··· Data excerpts ···

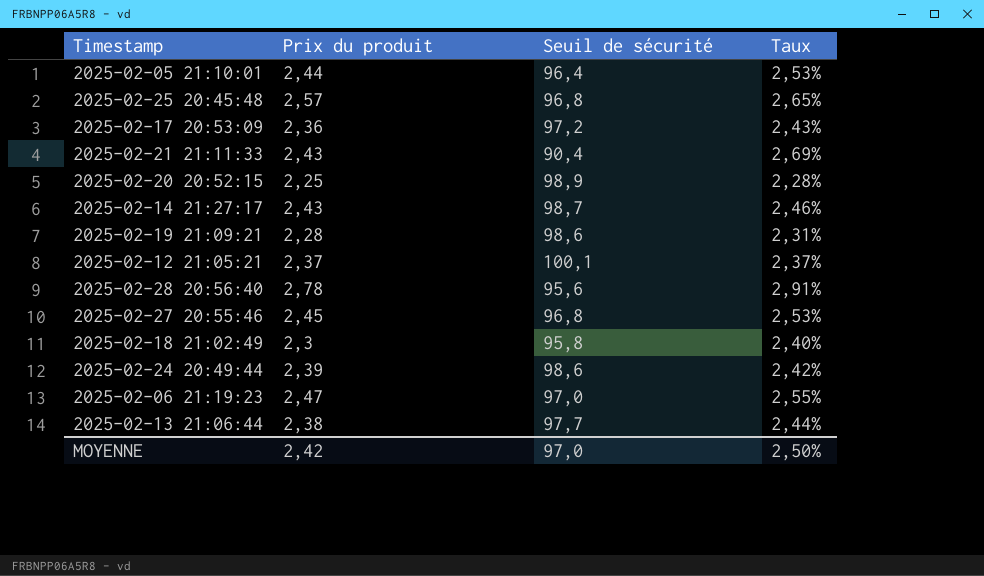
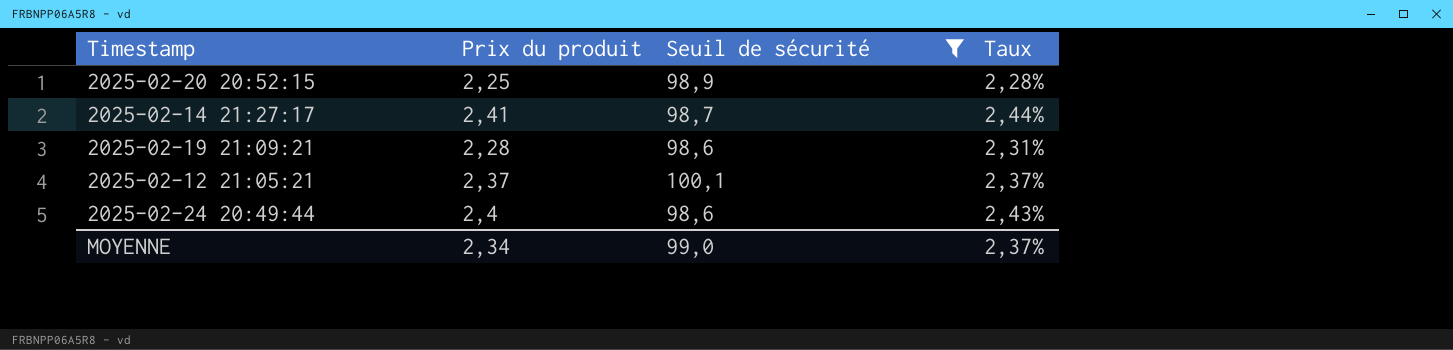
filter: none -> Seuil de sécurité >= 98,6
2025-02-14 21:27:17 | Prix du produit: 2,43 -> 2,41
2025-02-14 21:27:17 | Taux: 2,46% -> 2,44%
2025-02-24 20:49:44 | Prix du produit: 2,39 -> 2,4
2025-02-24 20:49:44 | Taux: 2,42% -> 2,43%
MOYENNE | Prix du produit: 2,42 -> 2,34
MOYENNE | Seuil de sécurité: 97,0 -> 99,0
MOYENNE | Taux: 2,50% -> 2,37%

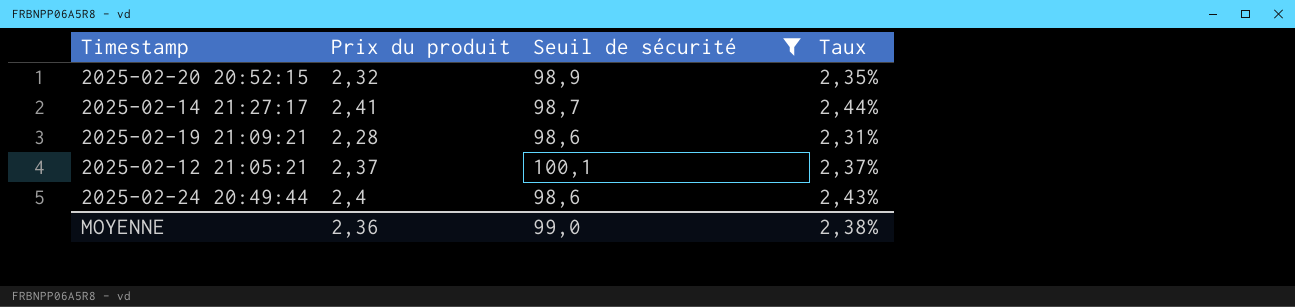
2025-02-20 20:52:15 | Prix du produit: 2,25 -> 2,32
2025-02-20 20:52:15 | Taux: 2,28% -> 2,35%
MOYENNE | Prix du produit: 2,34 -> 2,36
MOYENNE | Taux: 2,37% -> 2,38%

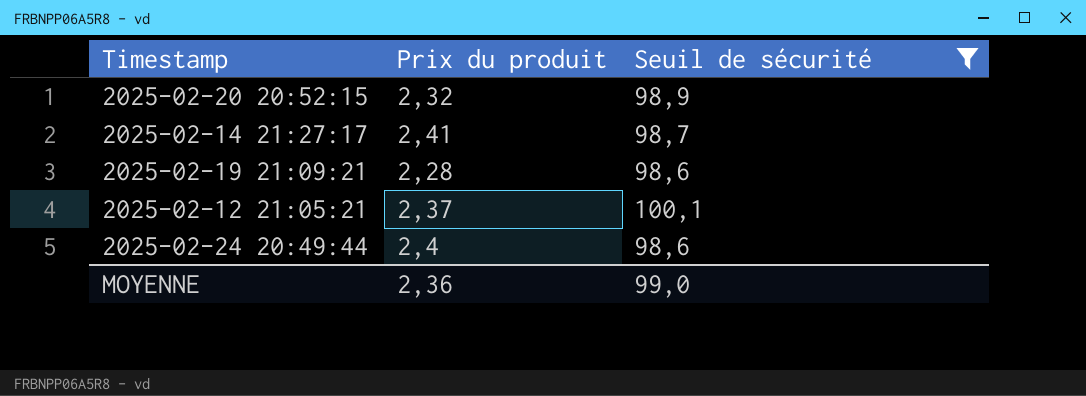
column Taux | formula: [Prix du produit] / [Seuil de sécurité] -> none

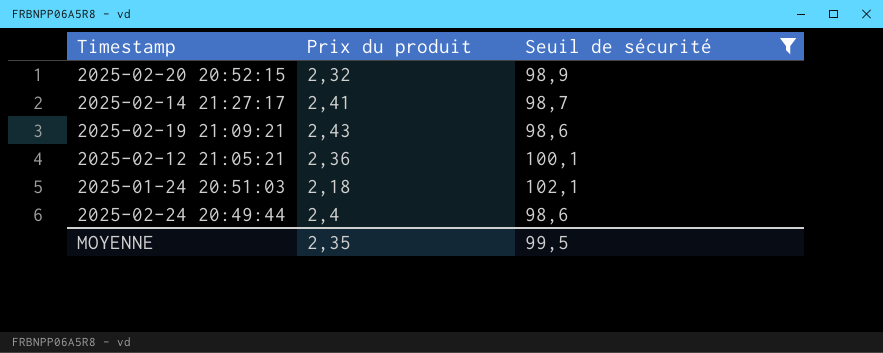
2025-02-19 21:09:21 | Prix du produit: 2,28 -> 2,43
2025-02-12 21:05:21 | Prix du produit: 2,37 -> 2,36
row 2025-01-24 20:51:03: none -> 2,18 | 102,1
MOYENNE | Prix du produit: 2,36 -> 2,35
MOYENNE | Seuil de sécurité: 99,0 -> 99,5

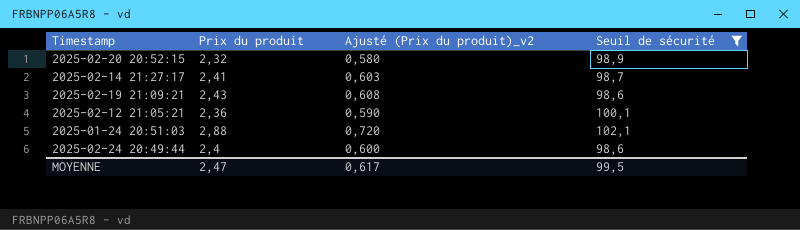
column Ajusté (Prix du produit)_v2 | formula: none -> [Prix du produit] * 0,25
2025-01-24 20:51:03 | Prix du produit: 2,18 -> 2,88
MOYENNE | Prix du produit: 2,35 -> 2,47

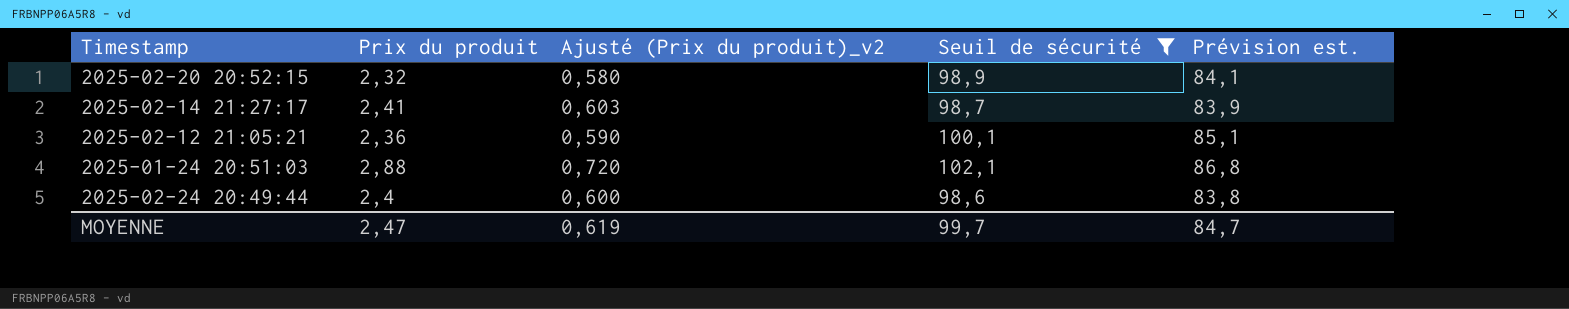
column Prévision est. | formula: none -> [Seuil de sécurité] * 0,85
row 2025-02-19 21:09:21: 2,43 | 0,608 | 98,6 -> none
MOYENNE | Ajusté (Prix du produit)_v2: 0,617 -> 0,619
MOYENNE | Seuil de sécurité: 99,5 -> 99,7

···
··· Data excerpts ···

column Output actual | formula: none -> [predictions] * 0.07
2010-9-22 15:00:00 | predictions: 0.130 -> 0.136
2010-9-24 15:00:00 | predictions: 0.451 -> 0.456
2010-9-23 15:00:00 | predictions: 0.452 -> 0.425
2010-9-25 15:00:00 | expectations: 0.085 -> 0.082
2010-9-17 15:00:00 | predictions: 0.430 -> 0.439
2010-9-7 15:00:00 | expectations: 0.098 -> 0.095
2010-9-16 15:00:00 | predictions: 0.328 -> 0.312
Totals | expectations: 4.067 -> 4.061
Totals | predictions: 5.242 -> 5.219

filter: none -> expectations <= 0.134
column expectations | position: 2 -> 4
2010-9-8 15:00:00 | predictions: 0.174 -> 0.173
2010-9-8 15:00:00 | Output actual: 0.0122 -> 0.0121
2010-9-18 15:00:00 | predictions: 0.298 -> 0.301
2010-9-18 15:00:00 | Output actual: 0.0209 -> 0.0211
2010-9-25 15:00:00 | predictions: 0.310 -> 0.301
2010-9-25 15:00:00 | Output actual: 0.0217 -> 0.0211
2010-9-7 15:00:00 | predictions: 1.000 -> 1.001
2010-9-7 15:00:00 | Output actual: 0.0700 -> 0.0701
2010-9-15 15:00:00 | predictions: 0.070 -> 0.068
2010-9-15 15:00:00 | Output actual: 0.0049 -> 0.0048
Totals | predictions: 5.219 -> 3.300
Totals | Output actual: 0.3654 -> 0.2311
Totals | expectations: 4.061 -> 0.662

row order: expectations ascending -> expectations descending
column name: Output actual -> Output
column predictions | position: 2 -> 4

···

-- Work item --
Now transcribe the lines above exactly, starting at the line containing "filter: none -> Seuil de sécurité >= 98,6" and ending at the line containing "MOYENNE | Taux: 2,37% -> 2,38%", both lines included, pictures excluded.

-- Answer to this exercise --
filter: none -> Seuil de sécurité >= 98,6
2025-02-14 21:27:17 | Prix du produit: 2,43 -> 2,41
2025-02-14 21:27:17 | Taux: 2,46% -> 2,44%
2025-02-24 20:49:44 | Prix du produit: 2,39 -> 2,4
2025-02-24 20:49:44 | Taux: 2,42% -> 2,43%
MOYENNE | Prix du produit: 2,42 -> 2,34
MOYENNE | Seuil de sécurité: 97,0 -> 99,0
MOYENNE | Taux: 2,50% -> 2,37%

2025-02-20 20:52:15 | Prix du produit: 2,25 -> 2,32
2025-02-20 20:52:15 | Taux: 2,28% -> 2,35%
MOYENNE | Prix du produit: 2,34 -> 2,36
MOYENNE | Taux: 2,37% -> 2,38%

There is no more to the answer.